However, K ′ = 1−K. Thereby, the read time length t_aAs shown in (Equation 3), it can be understood that it should be equal to the time Ts for skipping the non-content data within the minimum continuous length.

  FIG. 13 shows a change (solid line) in the amount of data stored in the buffer memory 122 extra in the data read from the continuous data area C1 during reproduction in the present embodiment. A read time length of a section that needs to be read before the start of reproduction is indicated by (Ts + tc). FIG. 12 is an example in which non-content data is relatively dispersed in a continuous data area. On the other hand, FIG. 13 shows an example when non-content data is concentrated at the beginning of the first continuous data area. During reproduction, data is stored in the buffer memory without starting reproduction for the time (Ts + Tc) at the beginning of the continuous data area. At this time, when the non-content data is concentrated at the head, as shown in FIG. 13, data does not accumulate in the first time length Ts section, and data starts to be accumulated in the next time length Tc section. When the amount of accumulated data reaches D1, the necessary (A + VoTs) data similar to that in FIG. 12 is accumulated even if reproduction is subsequently started. Of these, data for VoTs is required for playback performed simultaneously with skipping when non-content data exists at the head of the second continuous data area.
  The time length Tc necessary for accumulating such necessary data can be obtained as follows. According to the relationship in FIG. 13, the following equations 4 and 5 are established.

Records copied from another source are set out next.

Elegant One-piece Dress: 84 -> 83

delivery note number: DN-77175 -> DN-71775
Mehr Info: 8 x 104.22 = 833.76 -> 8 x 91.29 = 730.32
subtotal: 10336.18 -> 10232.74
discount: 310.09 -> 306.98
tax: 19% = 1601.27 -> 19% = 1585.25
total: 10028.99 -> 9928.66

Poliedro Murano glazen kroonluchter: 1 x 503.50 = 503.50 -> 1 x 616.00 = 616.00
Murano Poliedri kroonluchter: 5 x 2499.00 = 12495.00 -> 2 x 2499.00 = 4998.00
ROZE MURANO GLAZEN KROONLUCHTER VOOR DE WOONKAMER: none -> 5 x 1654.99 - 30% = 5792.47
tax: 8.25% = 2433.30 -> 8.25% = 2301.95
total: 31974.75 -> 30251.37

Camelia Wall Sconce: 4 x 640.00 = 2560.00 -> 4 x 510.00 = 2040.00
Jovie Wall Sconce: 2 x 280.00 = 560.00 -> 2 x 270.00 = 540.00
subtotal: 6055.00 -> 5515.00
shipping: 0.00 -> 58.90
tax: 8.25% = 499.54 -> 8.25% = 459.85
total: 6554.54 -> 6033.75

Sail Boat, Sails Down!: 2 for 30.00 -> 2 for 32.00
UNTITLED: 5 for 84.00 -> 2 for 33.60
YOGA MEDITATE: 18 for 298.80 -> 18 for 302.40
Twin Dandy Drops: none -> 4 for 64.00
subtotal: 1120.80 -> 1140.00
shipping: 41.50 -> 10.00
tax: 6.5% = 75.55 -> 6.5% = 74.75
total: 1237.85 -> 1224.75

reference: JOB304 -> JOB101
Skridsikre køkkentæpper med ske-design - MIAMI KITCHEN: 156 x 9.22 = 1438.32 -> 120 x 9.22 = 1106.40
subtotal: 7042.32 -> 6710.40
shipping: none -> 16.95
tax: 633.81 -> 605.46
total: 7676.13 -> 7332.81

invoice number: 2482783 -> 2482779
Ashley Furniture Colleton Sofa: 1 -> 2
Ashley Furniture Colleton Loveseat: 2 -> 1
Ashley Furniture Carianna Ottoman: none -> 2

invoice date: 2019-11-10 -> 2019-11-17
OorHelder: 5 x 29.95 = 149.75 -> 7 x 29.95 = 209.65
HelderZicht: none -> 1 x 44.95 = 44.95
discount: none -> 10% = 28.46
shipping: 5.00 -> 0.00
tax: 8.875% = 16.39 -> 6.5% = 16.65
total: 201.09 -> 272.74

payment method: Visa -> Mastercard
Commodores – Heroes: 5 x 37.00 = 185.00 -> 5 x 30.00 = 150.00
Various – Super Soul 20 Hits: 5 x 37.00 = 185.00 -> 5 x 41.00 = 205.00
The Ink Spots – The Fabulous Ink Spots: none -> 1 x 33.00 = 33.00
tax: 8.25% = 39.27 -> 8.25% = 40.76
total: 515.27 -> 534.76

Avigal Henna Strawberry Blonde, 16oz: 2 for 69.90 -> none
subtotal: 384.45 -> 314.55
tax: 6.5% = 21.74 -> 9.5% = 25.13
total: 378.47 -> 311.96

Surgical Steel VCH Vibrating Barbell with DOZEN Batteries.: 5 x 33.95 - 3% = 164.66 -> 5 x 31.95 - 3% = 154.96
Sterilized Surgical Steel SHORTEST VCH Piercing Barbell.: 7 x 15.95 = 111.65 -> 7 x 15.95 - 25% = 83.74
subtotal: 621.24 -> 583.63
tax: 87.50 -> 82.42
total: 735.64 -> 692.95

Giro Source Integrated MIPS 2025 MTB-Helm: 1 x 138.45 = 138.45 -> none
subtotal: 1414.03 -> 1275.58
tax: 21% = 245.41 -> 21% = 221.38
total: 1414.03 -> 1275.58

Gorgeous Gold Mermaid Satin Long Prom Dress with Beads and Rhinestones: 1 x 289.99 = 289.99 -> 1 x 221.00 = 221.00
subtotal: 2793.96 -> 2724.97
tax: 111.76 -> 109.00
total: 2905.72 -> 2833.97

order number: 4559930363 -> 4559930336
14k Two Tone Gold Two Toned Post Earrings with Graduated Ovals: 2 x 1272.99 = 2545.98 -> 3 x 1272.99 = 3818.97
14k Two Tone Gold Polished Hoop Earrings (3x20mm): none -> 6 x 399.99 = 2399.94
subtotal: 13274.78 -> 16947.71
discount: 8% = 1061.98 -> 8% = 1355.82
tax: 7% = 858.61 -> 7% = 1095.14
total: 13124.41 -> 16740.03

Therefore, Formula 6 is obtained.

However, K ′ = 1−K. Thus, for example, if the first continuous data area is read without being reproduced for 2 × Ts time, the necessary data is reliably accumulated in the buffer memory regardless of the distribution of non-content data. Note that the amount of data D1 that needs to be read without being reproduced is D1 = Vr · Ts according to Equation 14 and Embodiment 3 described later in Embodiment 2, and therefore when data is accumulated in the buffer memory by D1. Playback may also be started. In the latter case, the amount of data read before reproduction may be smaller in many cases.
  In the following description, it is assumed that the data reading speed (Vr) from the DVD-RAM disk 331 is 11 Mbps, the data output speed (Vo) to the MPEG2 decoding unit 311 is 8 Mbps at maximum, and the maximum movement time (longest seek time) of the pickup is 3 seconds. . Further, it is assumed that the MPEG2-PS 20 is read sequentially from the continuous data area C1. It is assumed that a defective area indicated by hatching is included at the end of the continuous data area C1. As described in the previous step S102 (FIG. 10), data is stored in the buffer memory 122 at the data reading speed (Vr) because no reproduction is performed until the data amount D1 is stored. After that, since reproduction is started, data of the data amount D2 is accumulated in the buffer memory 122 at a speed corresponding to the difference between the data reading speed (Vr) and the data output speed (Vo).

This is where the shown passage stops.